Start of Block

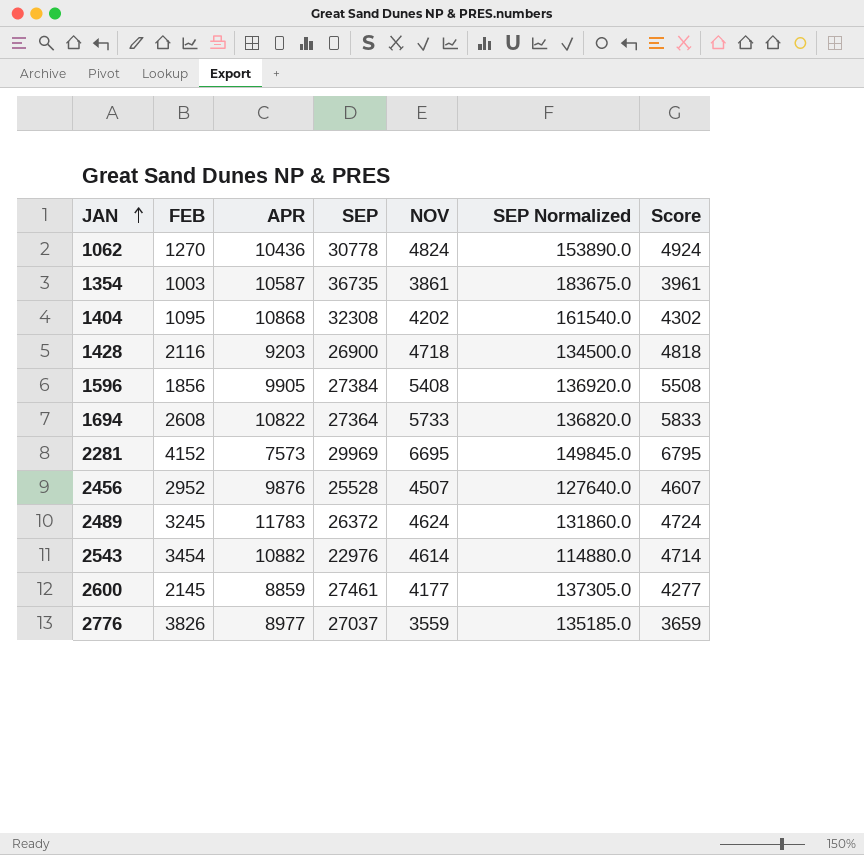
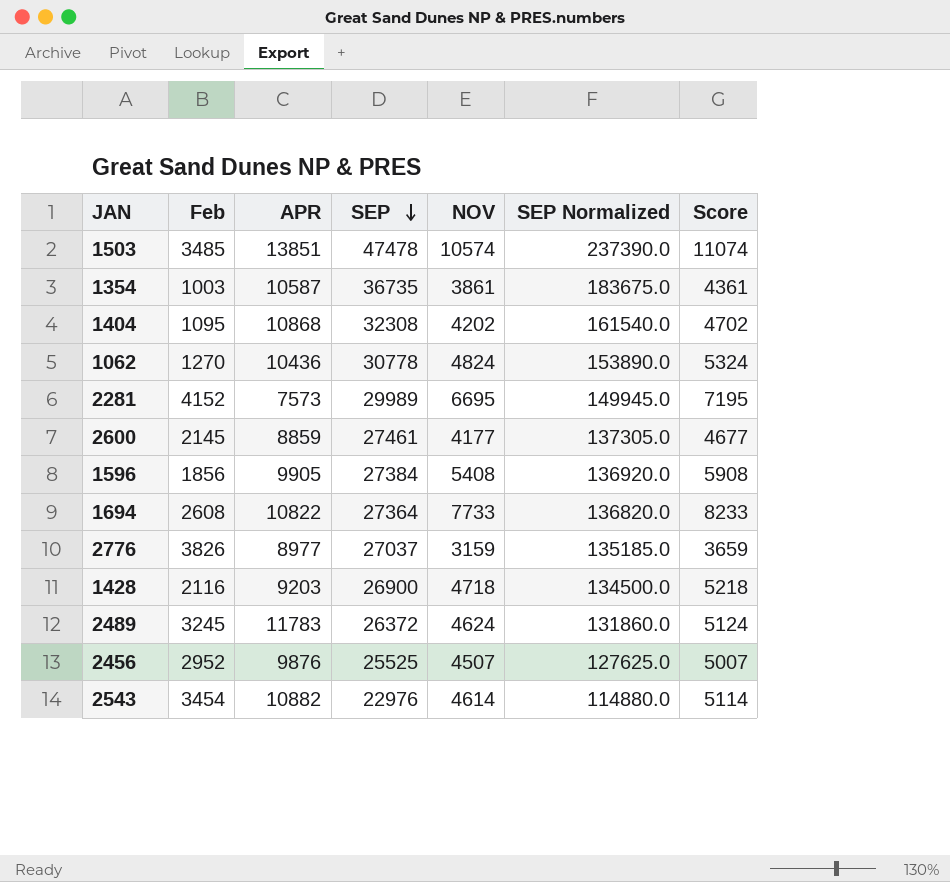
row order: JAN ascending -> SEP descending
column name: FEB -> Feb
column Score | formula: [NOV] + 100 -> [NOV] + 500
row 1503: none -> 3485 | 13851 | 47478 | 10574 | 237390.0 | 11074
2281 | SEP: 29969 -> 29989
2281 | SEP Normalized: 149845.0 -> 149945.0
1694 | NOV: 5733 -> 7733
2776 | NOV: 3559 -> 3159
2456 | SEP: 25528 -> 25525
2456 | SEP Normalized: 127640.0 -> 127625.0

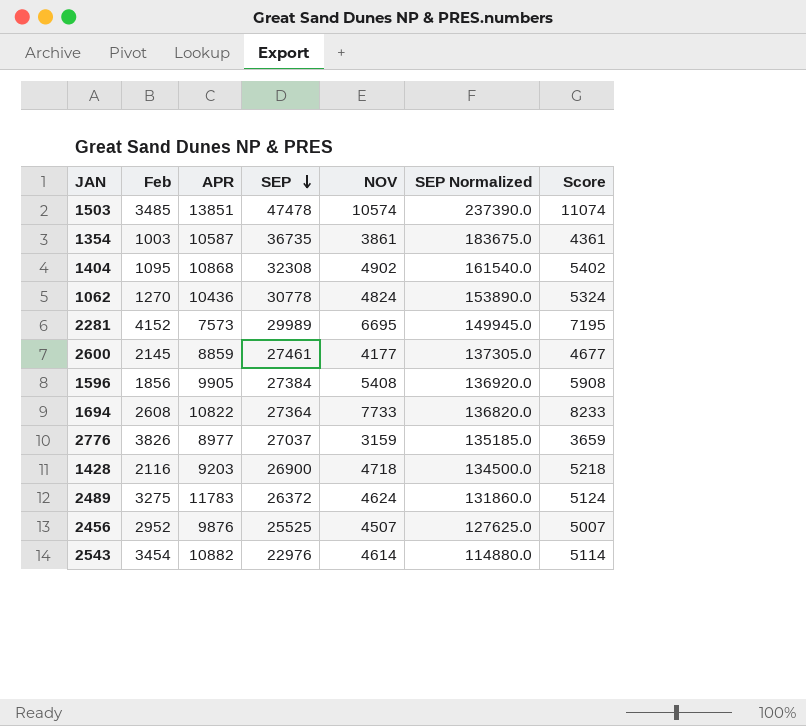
1404 | NOV: 4202 -> 4902
1404 | Score: 4702 -> 5402
2489 | Feb: 3245 -> 3275

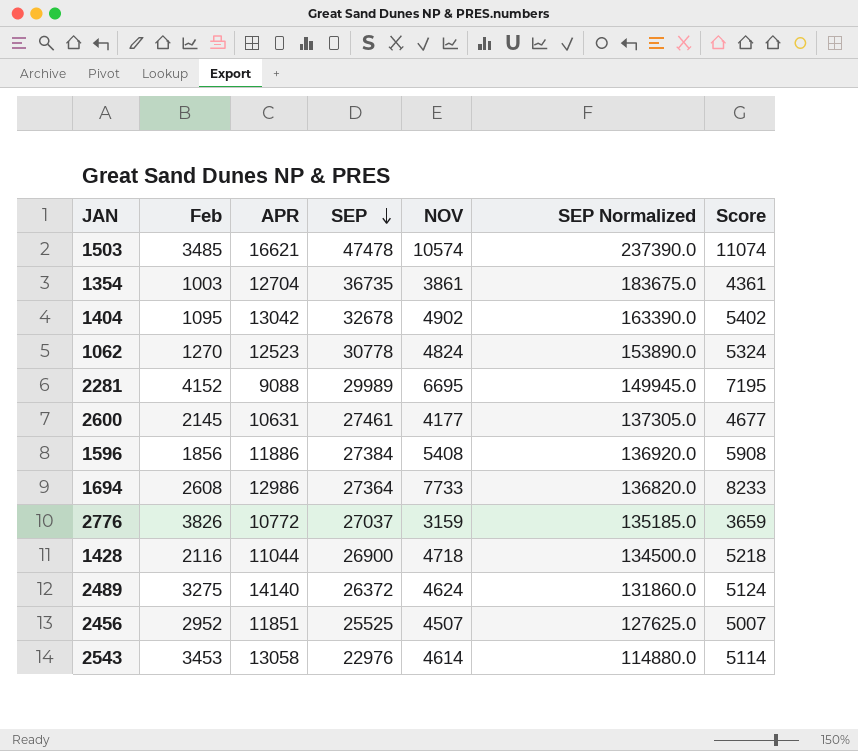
1503 | APR: 13851 -> 16621
1354 | APR: 10587 -> 12704
1404 | APR: 10868 -> 13042
1404 | SEP: 32308 -> 32678
1404 | SEP Normalized: 161540.0 -> 163390.0
1062 | APR: 10436 -> 12523
2281 | APR: 7573 -> 9088
2600 | APR: 8859 -> 10631
1596 | APR: 9905 -> 11886
1694 | APR: 10822 -> 12986
2776 | APR: 8977 -> 10772
1428 | APR: 9203 -> 11044
2489 | APR: 11783 -> 14140
2456 | APR: 9876 -> 11851
2543 | Feb: 3454 -> 3453
2543 | APR: 10882 -> 13058

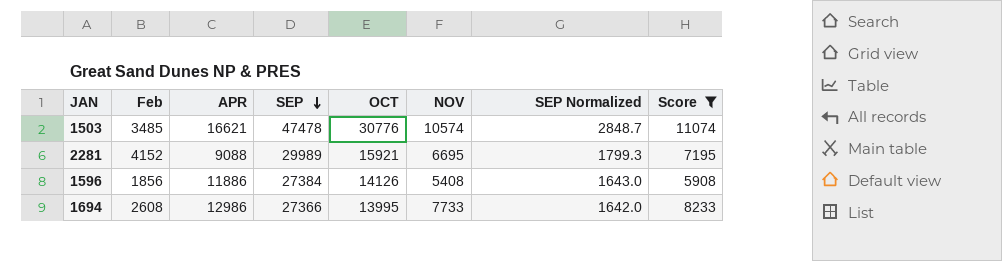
filter: none -> Score >= 5908
column OCT | position: none -> 5
column SEP Normalized | formula: [SEP] * 5 -> [SEP] * 0.06
1694 | SEP: 27364 -> 27366

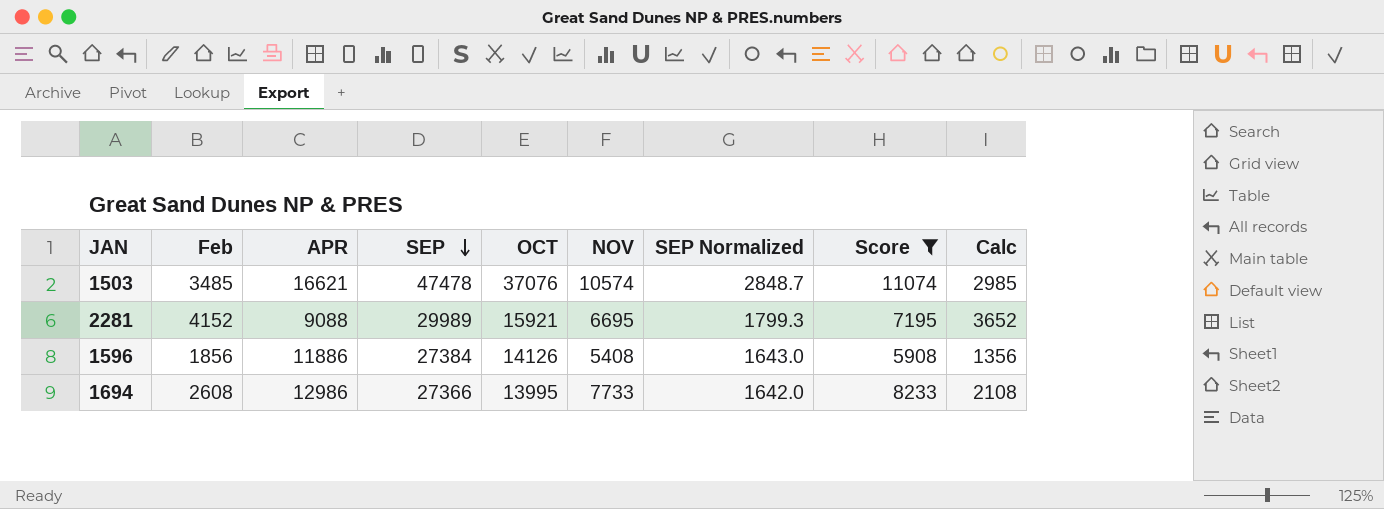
column Calc | formula: none -> [Feb] - 500
1503 | OCT: 30776 -> 37076

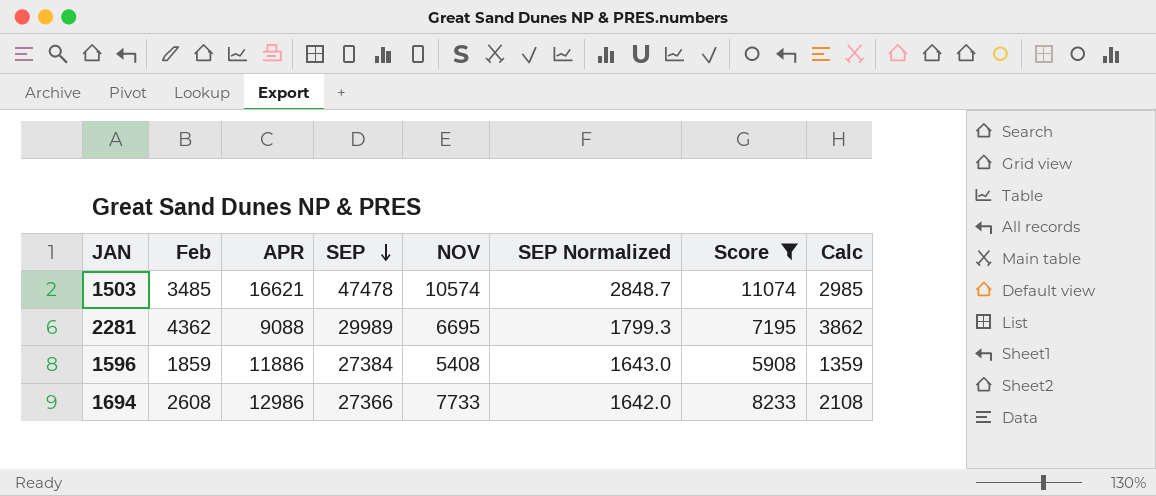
column OCT | position: 5 -> none
2281 | Feb: 4152 -> 4362
2281 | Calc: 3652 -> 3862
1596 | Feb: 1856 -> 1859
1596 | Calc: 1356 -> 1359

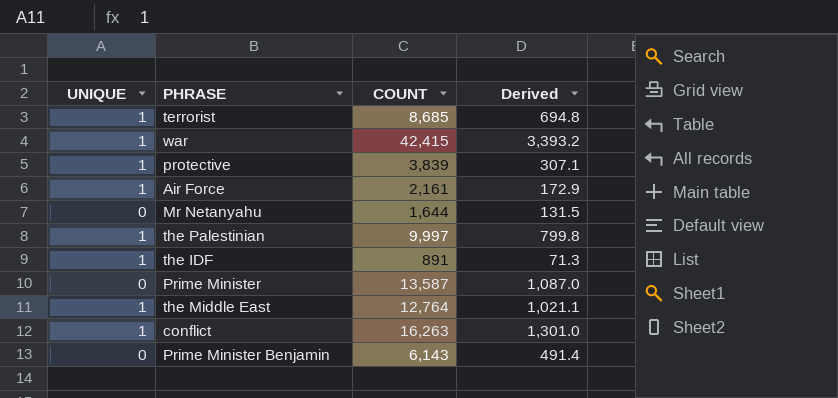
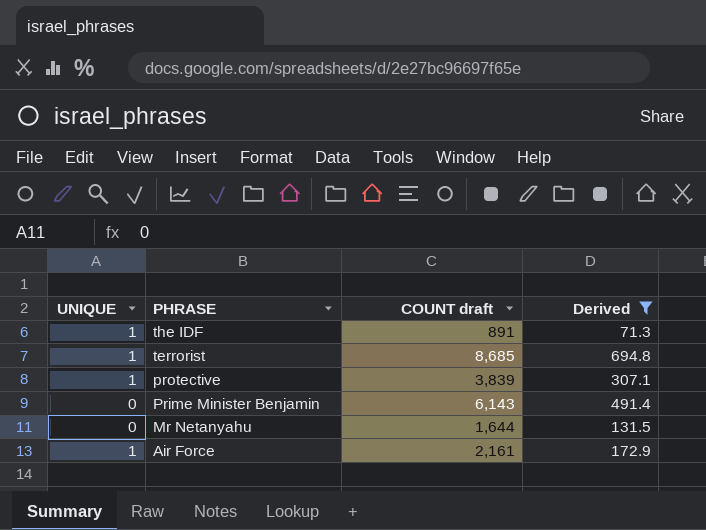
filter: none -> Derived <= 694.8
row order: none -> PHRASE descending
column name: COUNT -> COUNT draft

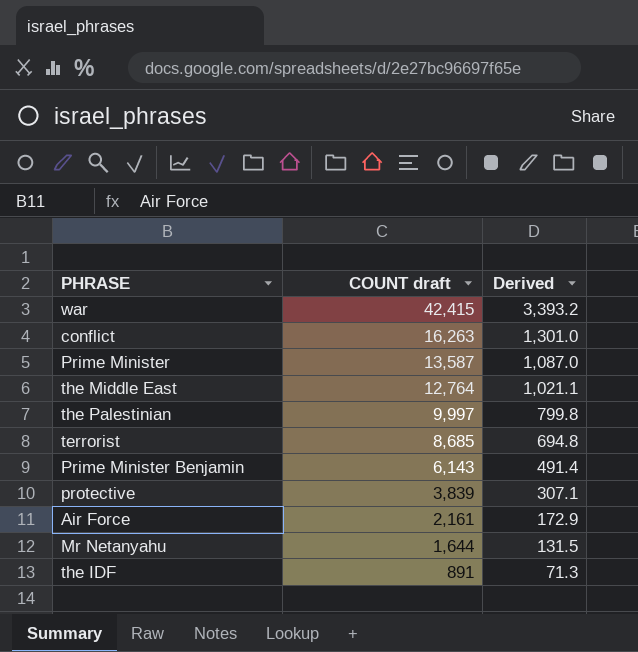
filter: Derived <= 694.8 -> none
row order: PHRASE descending -> COUNT draft descending
column UNIQUE | position: 1 -> none

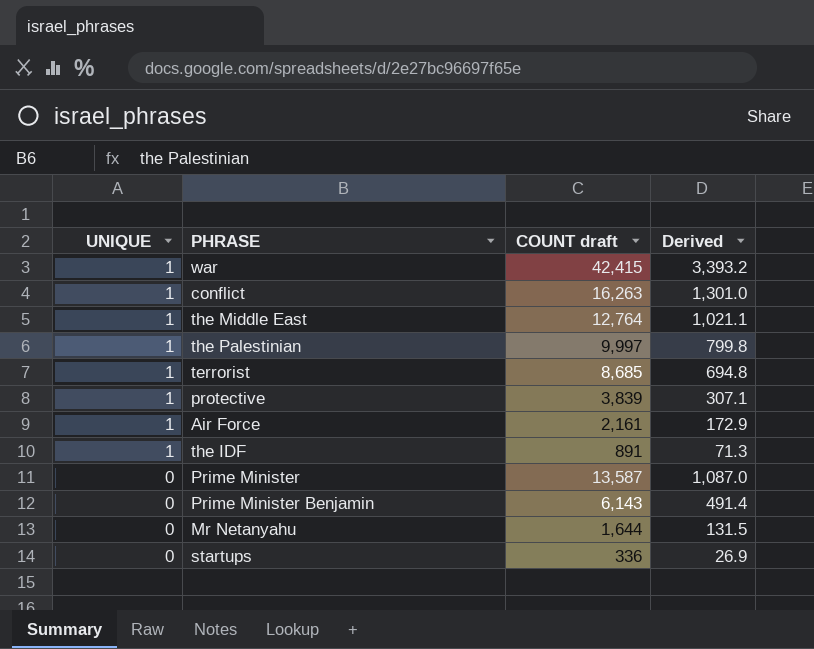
row order: COUNT draft descending -> UNIQUE descending
column UNIQUE | position: none -> 1
row startups: none -> 0 | 336 | 26.9

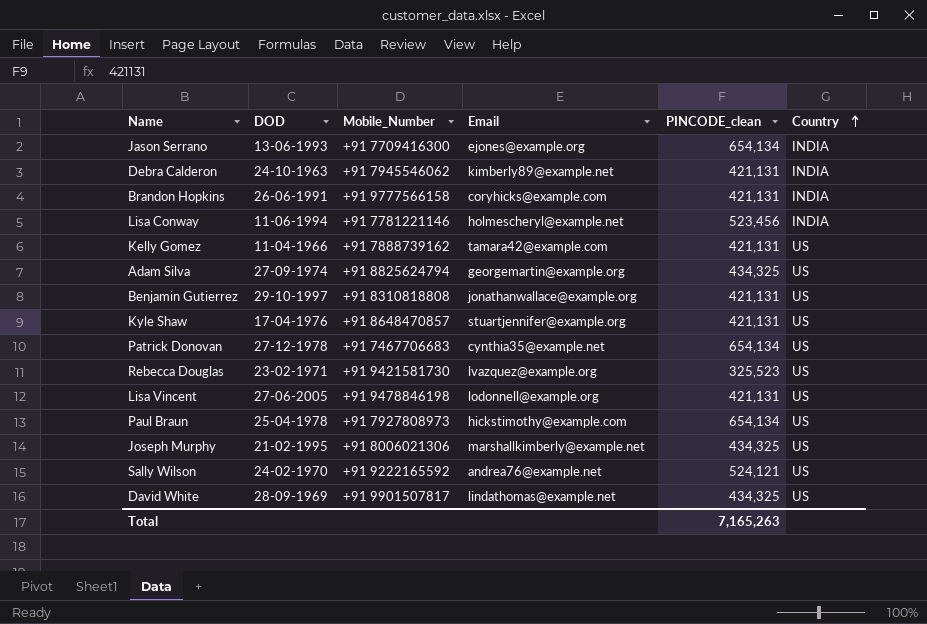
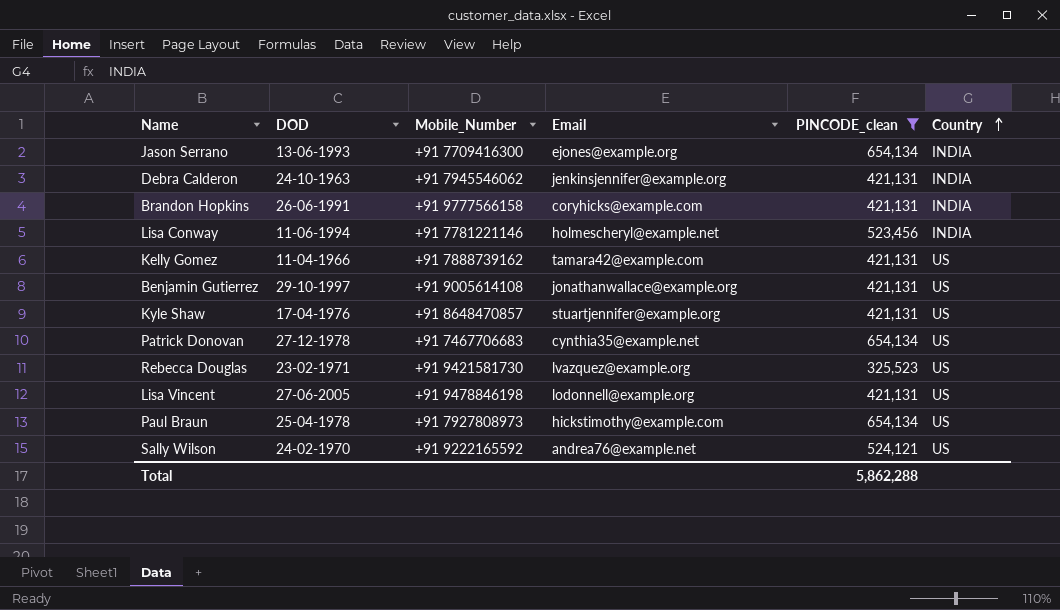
filter: none -> PINCODE_clean != 434,325
Debra Calderon | Email: kimberly89@example.net -> jenkinsjennifer@example.org
Benjamin Gutierrez | Mobile_Number: +91 8310818808 -> +91 9005614108
Total | PINCODE_clean: 7,165,263 -> 5,862,288

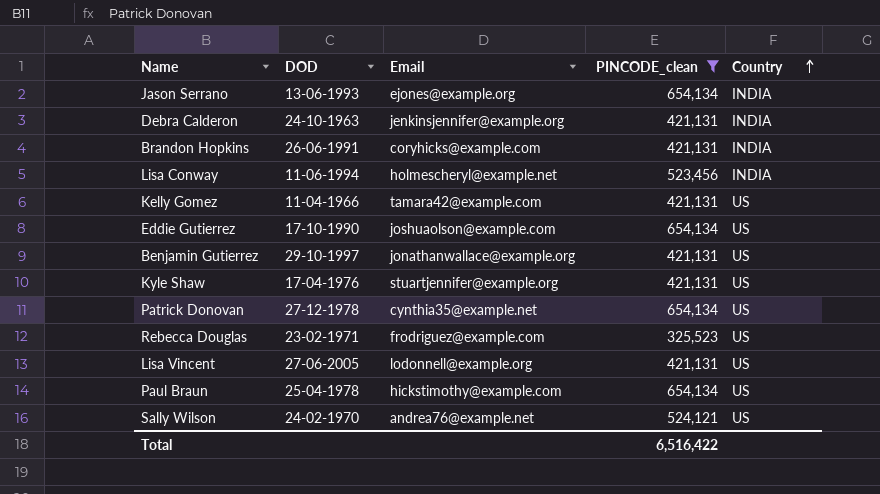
column Mobile_Number | position: 3 -> none
row Eddie Gutierrez: none -> 17-10-1990 | joshuaolson@example.com | 654,134 | US
Rebecca Douglas | Email: lvazquez@example.org -> frodriguez@example.com
Total | PINCODE_clean: 5,862,288 -> 6,516,422

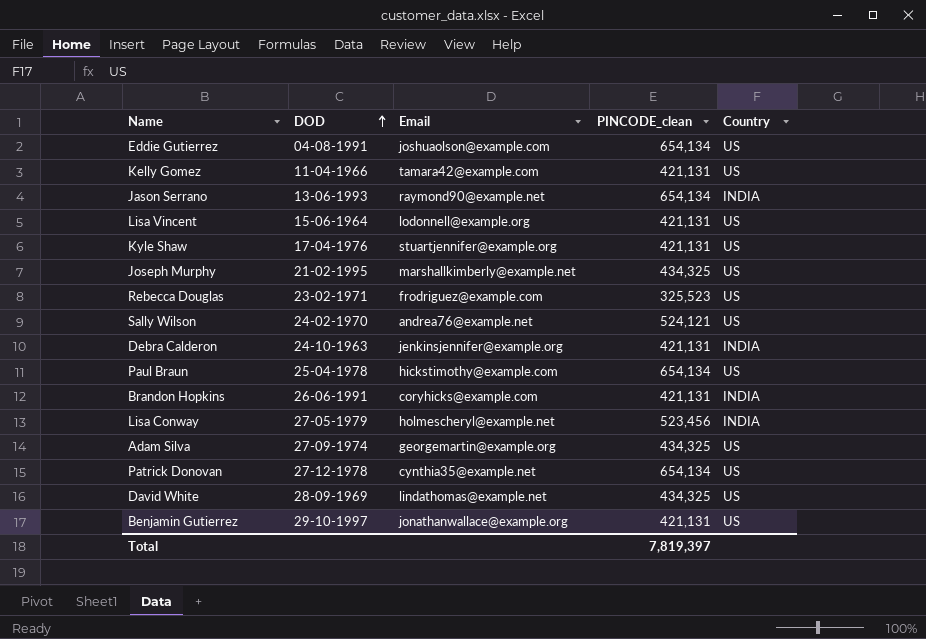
filter: PINCODE_clean != 434,325 -> none
row order: Country ascending -> DOD ascending
Eddie Gutierrez | DOD: 17-10-1990 -> 04-08-1991
Jason Serrano | Email: ejones@example.org -> raymond90@example.net
Lisa Vincent | DOD: 27-06-2005 -> 15-06-1964
Lisa Conway | DOD: 11-06-1994 -> 27-05-1979
Total | PINCODE_clean: 6,516,422 -> 7,819,397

End of Block

Your task -> Your task is to copy only the lines above starting at the one containing "row 1503: none" and ending at the one containing "filter: none -> Derived <= 694.8". Copy them exactly, both ends included, and omit the pictures.

Written answer ->
row 1503: none -> 3485 | 13851 | 47478 | 10574 | 237390.0 | 11074
2281 | SEP: 29969 -> 29989
2281 | SEP Normalized: 149845.0 -> 149945.0
1694 | NOV: 5733 -> 7733
2776 | NOV: 3559 -> 3159
2456 | SEP: 25528 -> 25525
2456 | SEP Normalized: 127640.0 -> 127625.0

1404 | NOV: 4202 -> 4902
1404 | Score: 4702 -> 5402
2489 | Feb: 3245 -> 3275

1503 | APR: 13851 -> 16621
1354 | APR: 10587 -> 12704
1404 | APR: 10868 -> 13042
1404 | SEP: 32308 -> 32678
1404 | SEP Normalized: 161540.0 -> 163390.0
1062 | APR: 10436 -> 12523
2281 | APR: 7573 -> 9088
2600 | APR: 8859 -> 10631
1596 | APR: 9905 -> 11886
1694 | APR: 10822 -> 12986
2776 | APR: 8977 -> 10772
1428 | APR: 9203 -> 11044
2489 | APR: 11783 -> 14140
2456 | APR: 9876 -> 11851
2543 | Feb: 3454 -> 3453
2543 | APR: 10882 -> 13058

filter: none -> Score >= 5908
column OCT | position: none -> 5
column SEP Normalized | formula: [SEP] * 5 -> [SEP] * 0.06
1694 | SEP: 27364 -> 27366

column Calc | formula: none -> [Feb] - 500
1503 | OCT: 30776 -> 37076

column OCT | position: 5 -> none
2281 | Feb: 4152 -> 4362
2281 | Calc: 3652 -> 3862
1596 | Feb: 1856 -> 1859
1596 | Calc: 1356 -> 1359

filter: none -> Derived <= 694.8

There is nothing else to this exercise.